5 Tahap Child Grooming yang Dilakukan Predator
Psychology Today melaporkan berdasarkan penelitian yang dilakukan 18 ahli, ada 5 tahap secara menyeluruh yang dilakukan oleh pelaku (predator) dalam melakukan child grooming, berikut penjelasannya:
1. Memilih korban
Pada proses grooming tahap pertama ini, pelaku mengidentifikasi calon korban dengan memilih anak di bawah umur yang rentan, baik karena alasan psikologis/emosional atau karena keadaan keluarga seperti kurangnya pengawasan, perselisihan keluarga, atau tinggal dalam rumah yang hanya memiliki satu orang tua.
2. Mendapatkan akses terhadap anak di bawah umur
Tahap selanjutnya adalah mendapatkan akses ke anak di bawah umur, baik melalui pekerjaan atau menjadi sukarelawan di organisasi pelayanan pemuda atau dengan mendapatkan kepercayaan dari wali anak di bawah umur tersebut.
Begitu mereka memiliki akses, pelaku sering mencoba memisahkan anak di bawah umur dari teman sebaya dan orang dewasa yang mengawasinya sehingga mereka dapat memulai proses perawatan secara pribadi.
Ini bisa seperti mengantar mereka ke suatu tempat sendirian, mengajak mereka jalan-jalan atau menginap, dan/atau menjauhkan mereka secara emosional dari keluarga dan teman.
3. Membangun kepercayaan dengan anak dan orang dewasa di sekitarnya
Pada tahap ini, pelaku bekerja untuk mendapatkan kepercayaan dan kepatuhan dari orang dewasa dan oranf-orang penting dalam kehidupan anak tersebut.
Perlu dicatat bahwa dalam bagian proses ini pelaku seringkali juga merawat keluarga anak tersebut, organisasi di mana mereka dapat mengakses anak, dan komunitas mereka, untuk mendapatkan kepercayaan mereka sehingga mereka dapat dengan mudah mengakses anak tersebut tanpa adanya kecurigaan dari orang-orang sekitar.
4. Desensitisasi anak terhadap konten seksual dan kontak fisik
Tahap ini biasanya terjadi tepat sebelum pelecehan terjadi.
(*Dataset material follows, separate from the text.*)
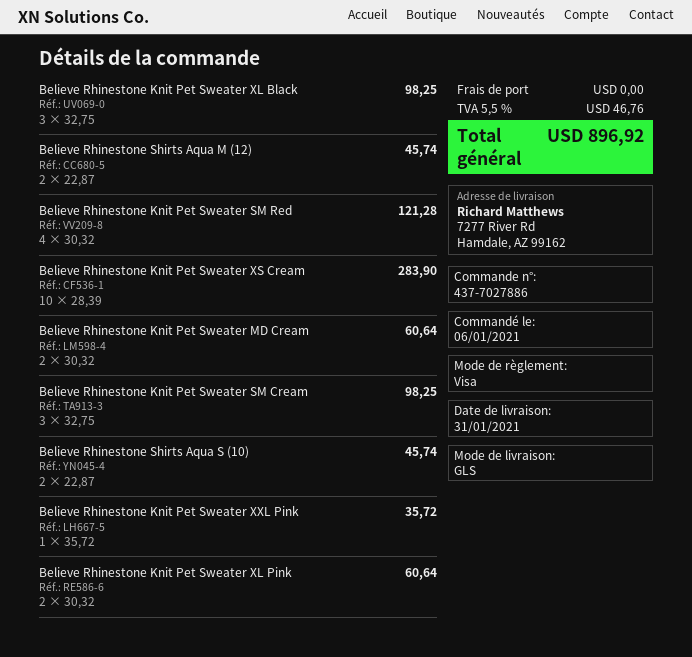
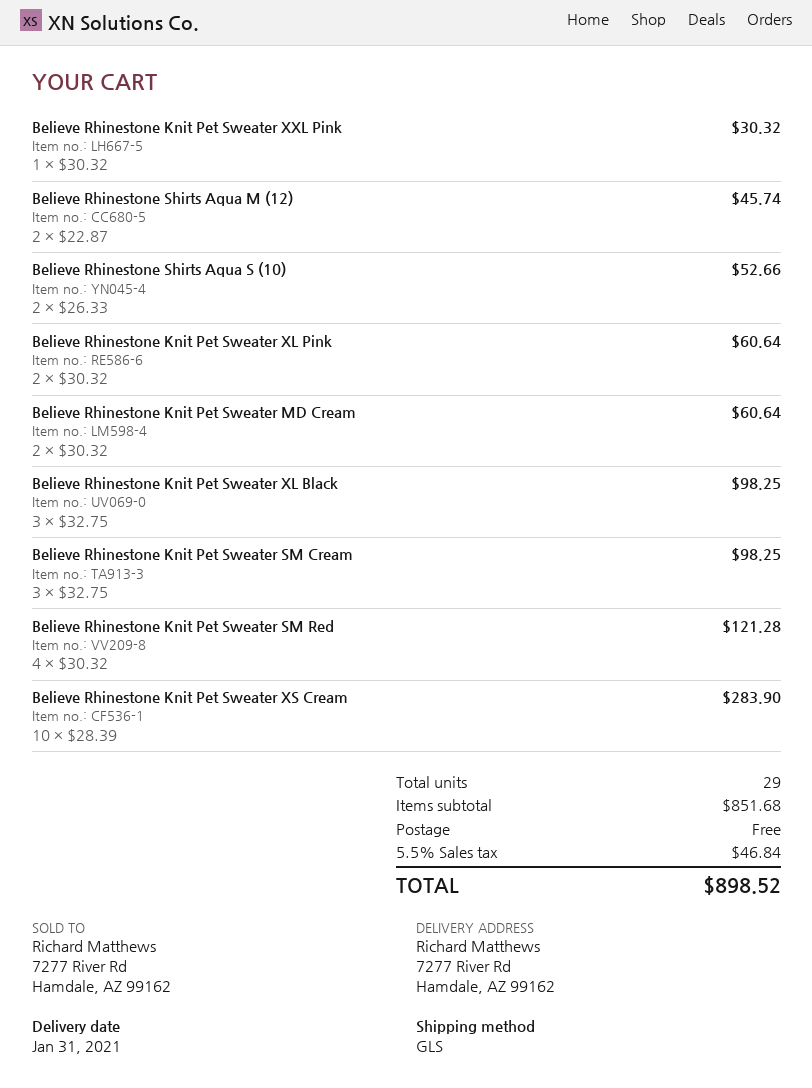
Believe Rhinestone Shirts Aqua S (10): 2 x 22.87 = 45.74 -> 2 x 26.33 = 52.66
Believe Rhinestone Knit Pet Sweater XXL Pink: 1 x 35.72 = 35.72 -> 1 x 30.32 = 30.32
tax: 5.5% = 46.76 -> 5.5% = 46.84
total: 896.92 -> 898.52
Selama tahap keempat ini, pelaku mempersiapkan anak di bawah umur untuk dilecehkan dengan membuat mereka tidak peka terhadap konten seksual (seperti menunjukkan pornografi dan ketelanjangan) dan meningkatkan sentuhan non-seksual.
5. Perilaku pemeliharaan setelah pelecehan terjadi
Tahap terakhir ini terjadi setelah pelecehan telah terjadi. Tujuan dari perilaku pemeliharaan ini adalah agar pelaku dapat melanjutkan pelecehan dan menghindari deteksi, seringkali dengan memanipulasi anak di bawah umur agar merasa bersalah atau bertanggung jawab atas pelecehan yang mereka lakukan atau menyebabkan anak takut akan konsekuensi ketika mereka mengungkapkan apa yang telah terjadi sebenarnya.